Todos são provisórios
E em todos não haverá indestrutibilidade
É meia-noite...
Como acho amarga essa madrugada depressiva!
Saudades de coisas nunca feitas noutros dias
Angústia de ter sido trêmulo no perigo
Áspero na quietude do vento
Tentei enclausurar nas mãos a verdade
Para amigar-me com os homens
Infelizmente, a fome andava nas cercanias
O mundo estava desordenado
E assim que passou o tempo
Eu pereci e nós perecemos
E não escapamos do poder dos patrões
Eu podia pouco com isso
Eu preferia não ser eu. Penso que preferia
Tanto porque escolhi a não violência
A justiça e a alegria e o sol e a paciência...

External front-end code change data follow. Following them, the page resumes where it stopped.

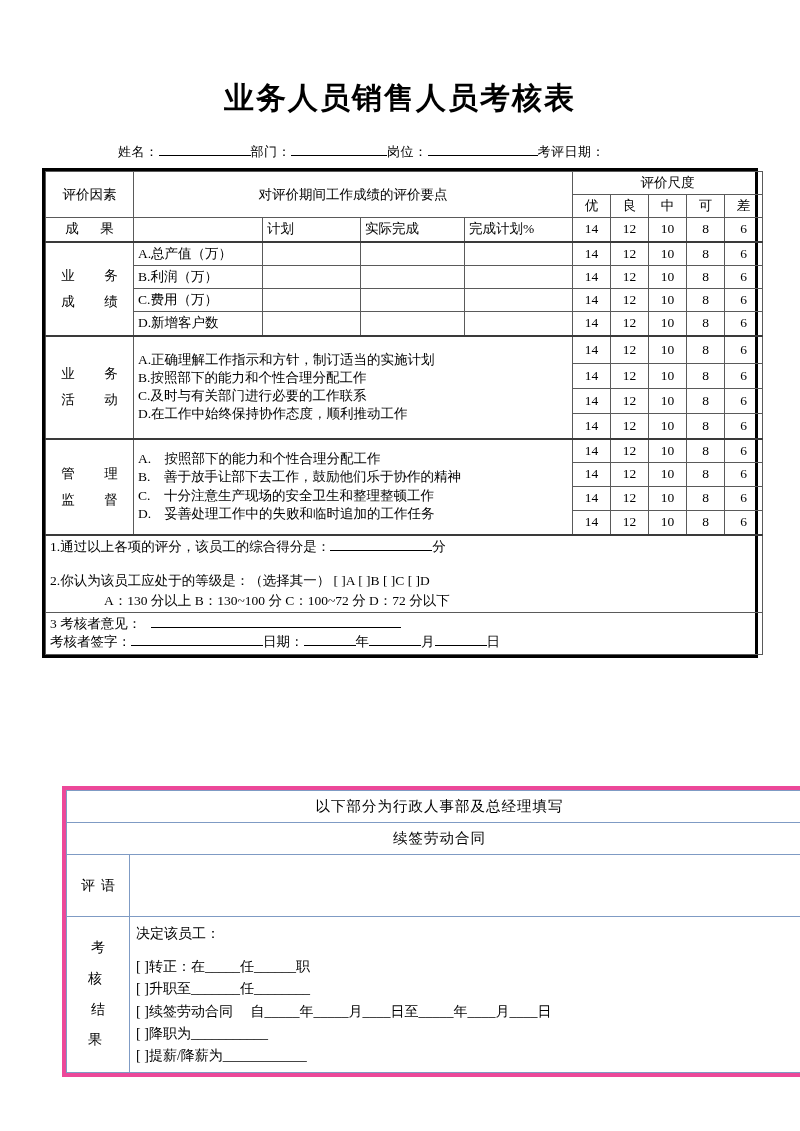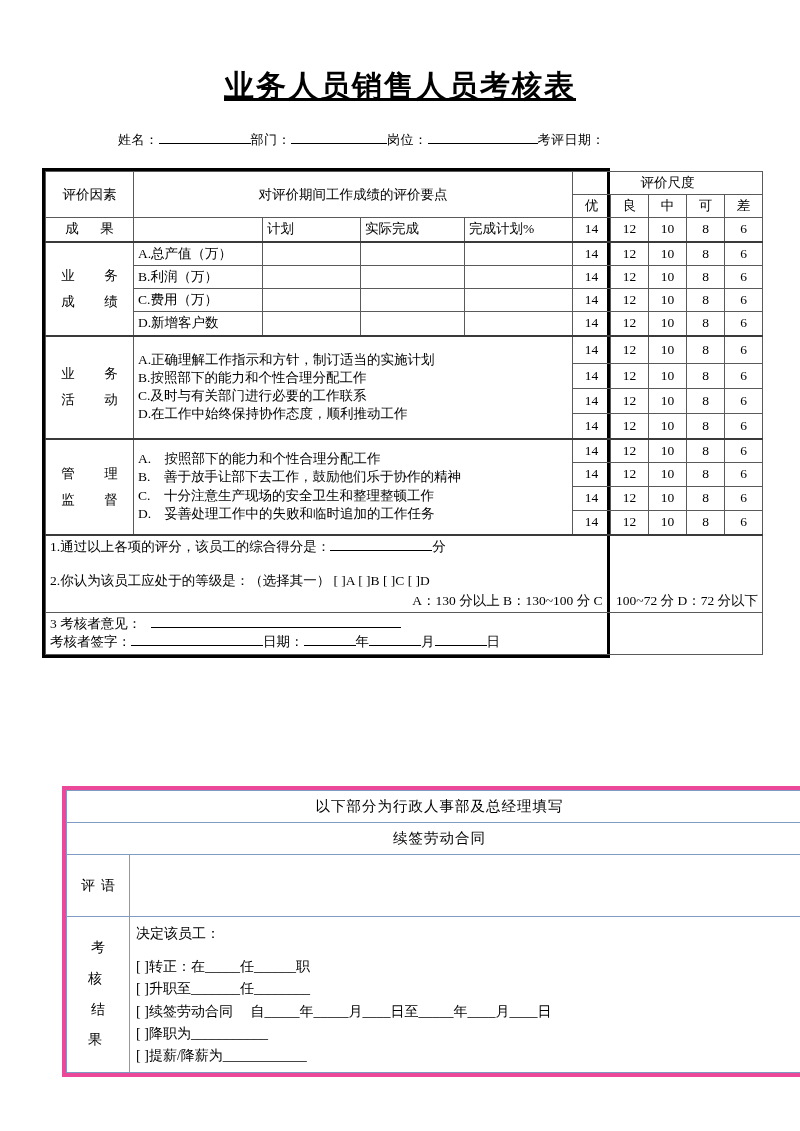"业务人员销售人员考核表" .doc-title { margin: 0 -> 12px; text-decoration: underline -> none }
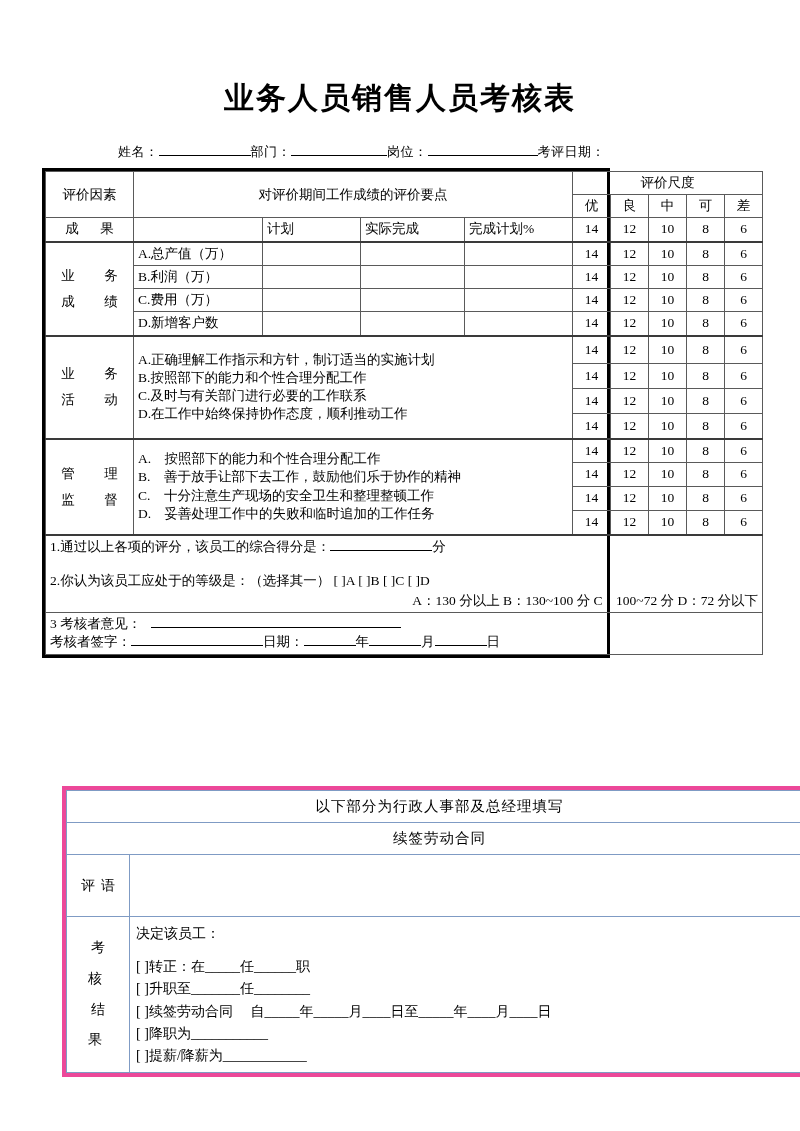"评价因素" .main-table-wrap { width: 568px -> 716px }
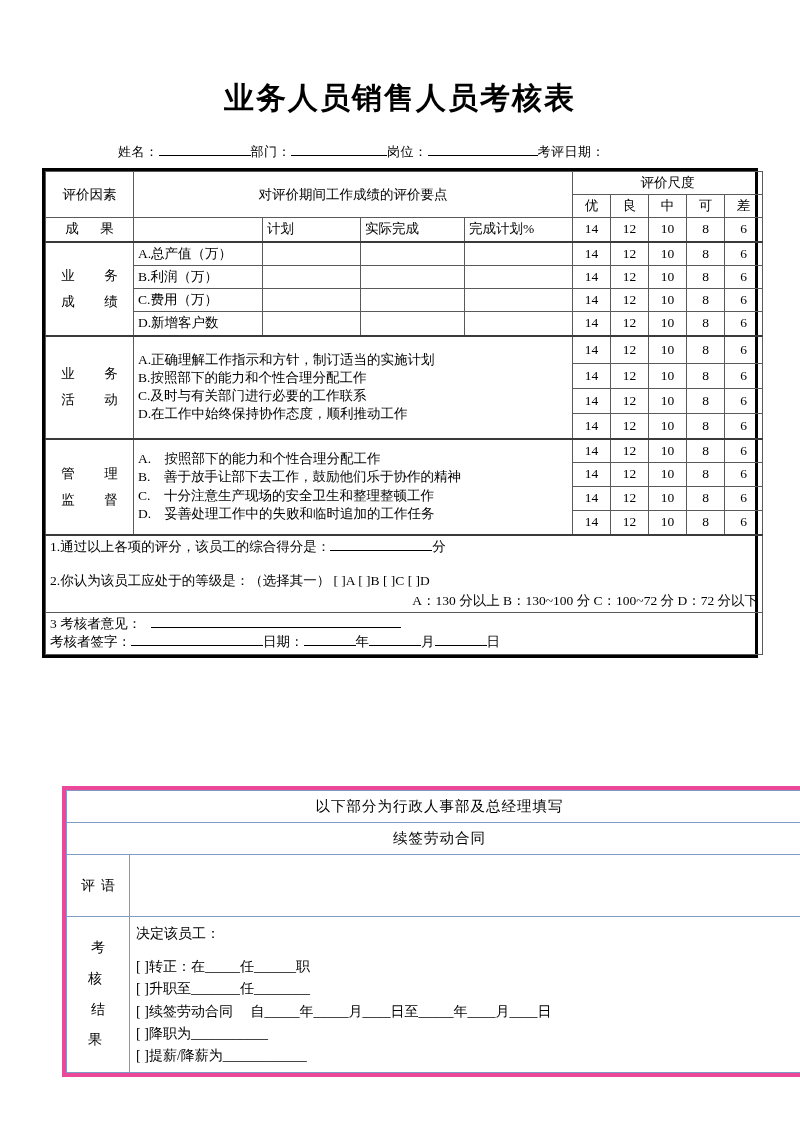"A：130 分以上 B：130~100 分 C：100~72" .foot-cell .sub { text-align: right -> none }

Mas era pequeno o meu limite
E quase tudo ficava tão longe...
Longe dos nossos pés desesperados
E perto de nós só a revolta e os carrascos e a fome
Desculpem-me vocês: eu não tive forças
Prepararam errado o caminho da nossa realidade
E eu não pude ser o outro que tantos queriam,
Ainda quero que os objetivos pequenos continuem na penumbra
E que todos esqueçam essas futilidades
Eu quero todos rindo e esvaziando os copos
Não vale mesmo a pena falar do tempo sem sol
É mais de meia-noite...
Fumando eu espero...
Não adianta falar das nossas fraquezas
Se o governo da pátria acaricia assassinos.